[[ The input open ]]
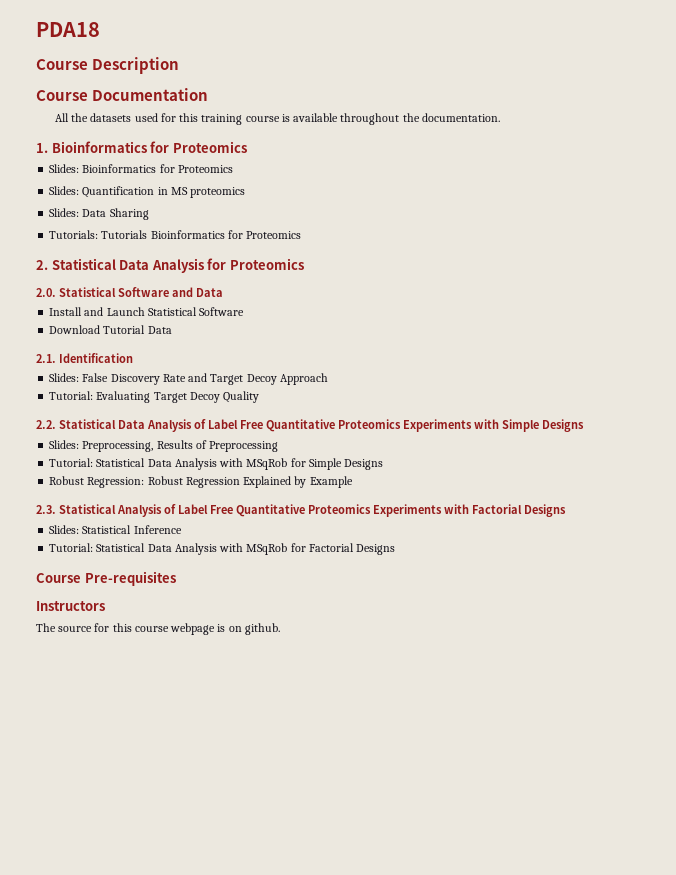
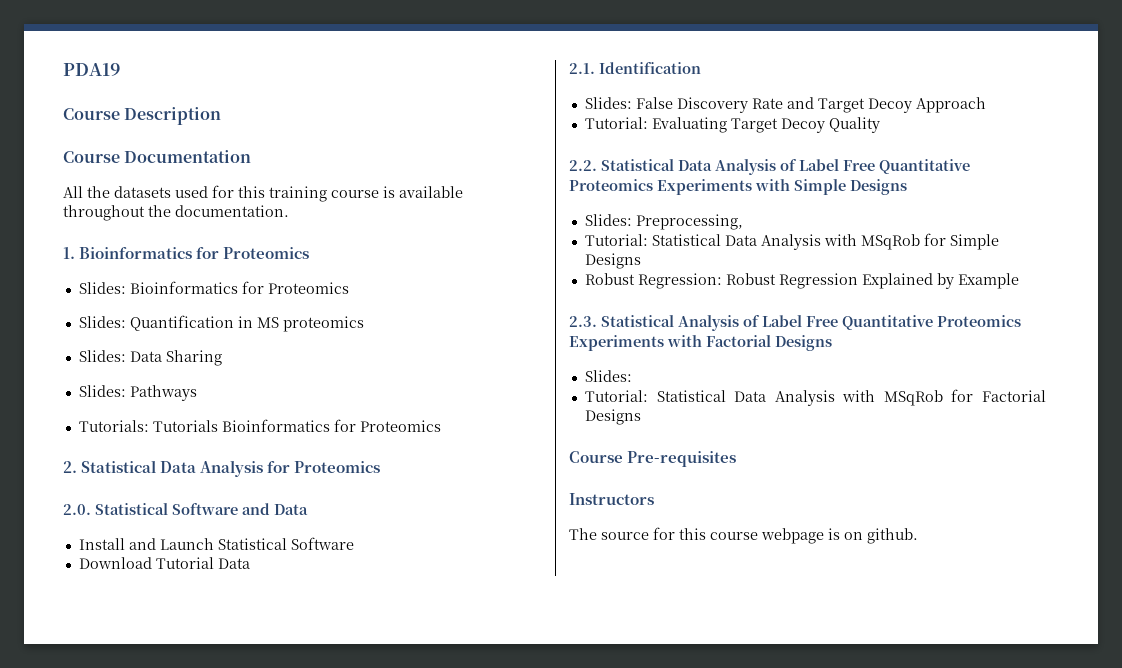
[36,22,100,37] PDA18 -> [63,63,120,76] PDA19
(149, 214) none -> [78,385,197,401] // Slides: Pathways
[156,440,279,452] Results of Preprocessing -> (743, 222) none
[82,525,182,534] Statistical Inference -> (632, 376) none

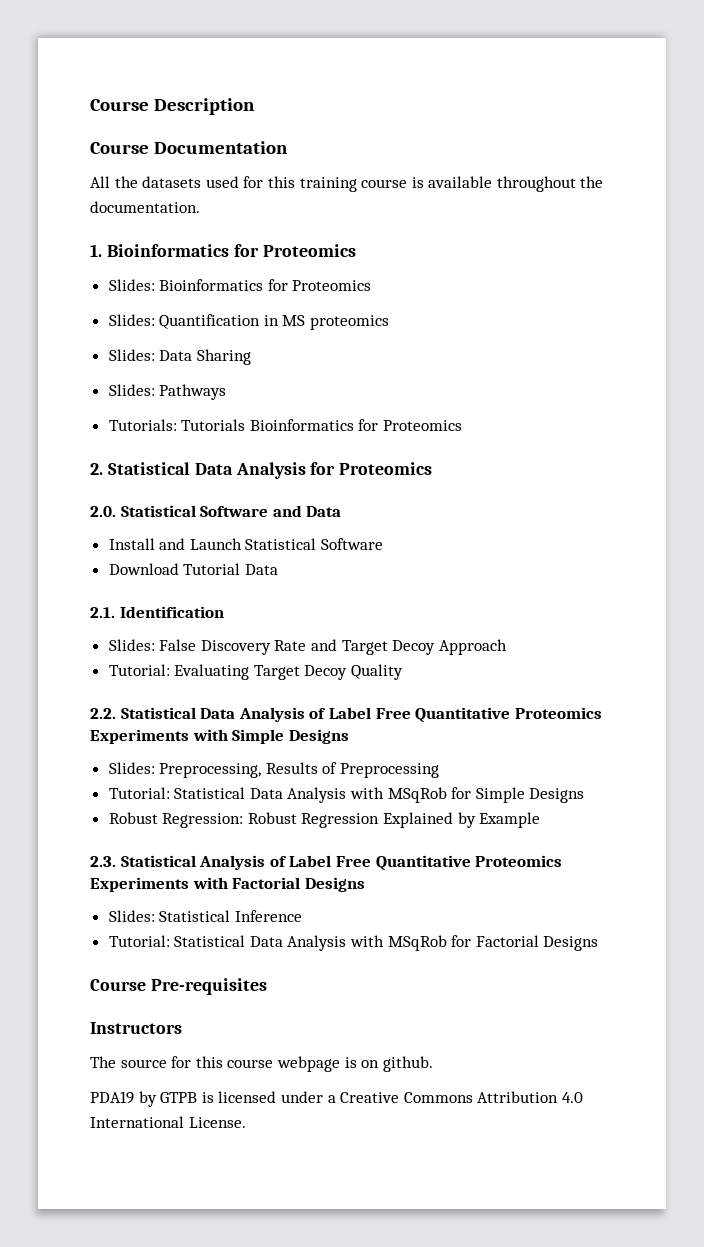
[63,63,120,76] PDA19 // -> (90, 105) none
(743, 222) none -> [265,762,440,778] Results of Preprocessing
(632, 376) none -> [159,910,302,922] Statistical Inference
(918, 536) none -> [90,1091,583,1107] [90,1116,246,1128] // PDA19 by GTPB is licensed under a Creative Commons Attribution 4.0 International License.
[[ The input closed ]]
— Work required —
Return to the listing above and set it down exactly, leaving out its pictures.

— Task answer —
[36,22,100,37] PDA18 -> [63,63,120,76] PDA19
(149, 214) none -> [78,385,197,401] // Slides: Pathways
[156,440,279,452] Results of Preprocessing -> (743, 222) none
[82,525,182,534] Statistical Inference -> (632, 376) none

[63,63,120,76] PDA19 // -> (90, 105) none
(743, 222) none -> [265,762,440,778] Results of Preprocessing
(632, 376) none -> [159,910,302,922] Statistical Inference
(918, 536) none -> [90,1091,583,1107] [90,1116,246,1128] // PDA19 by GTPB is licensed under a Creative Commons Attribution 4.0 International License.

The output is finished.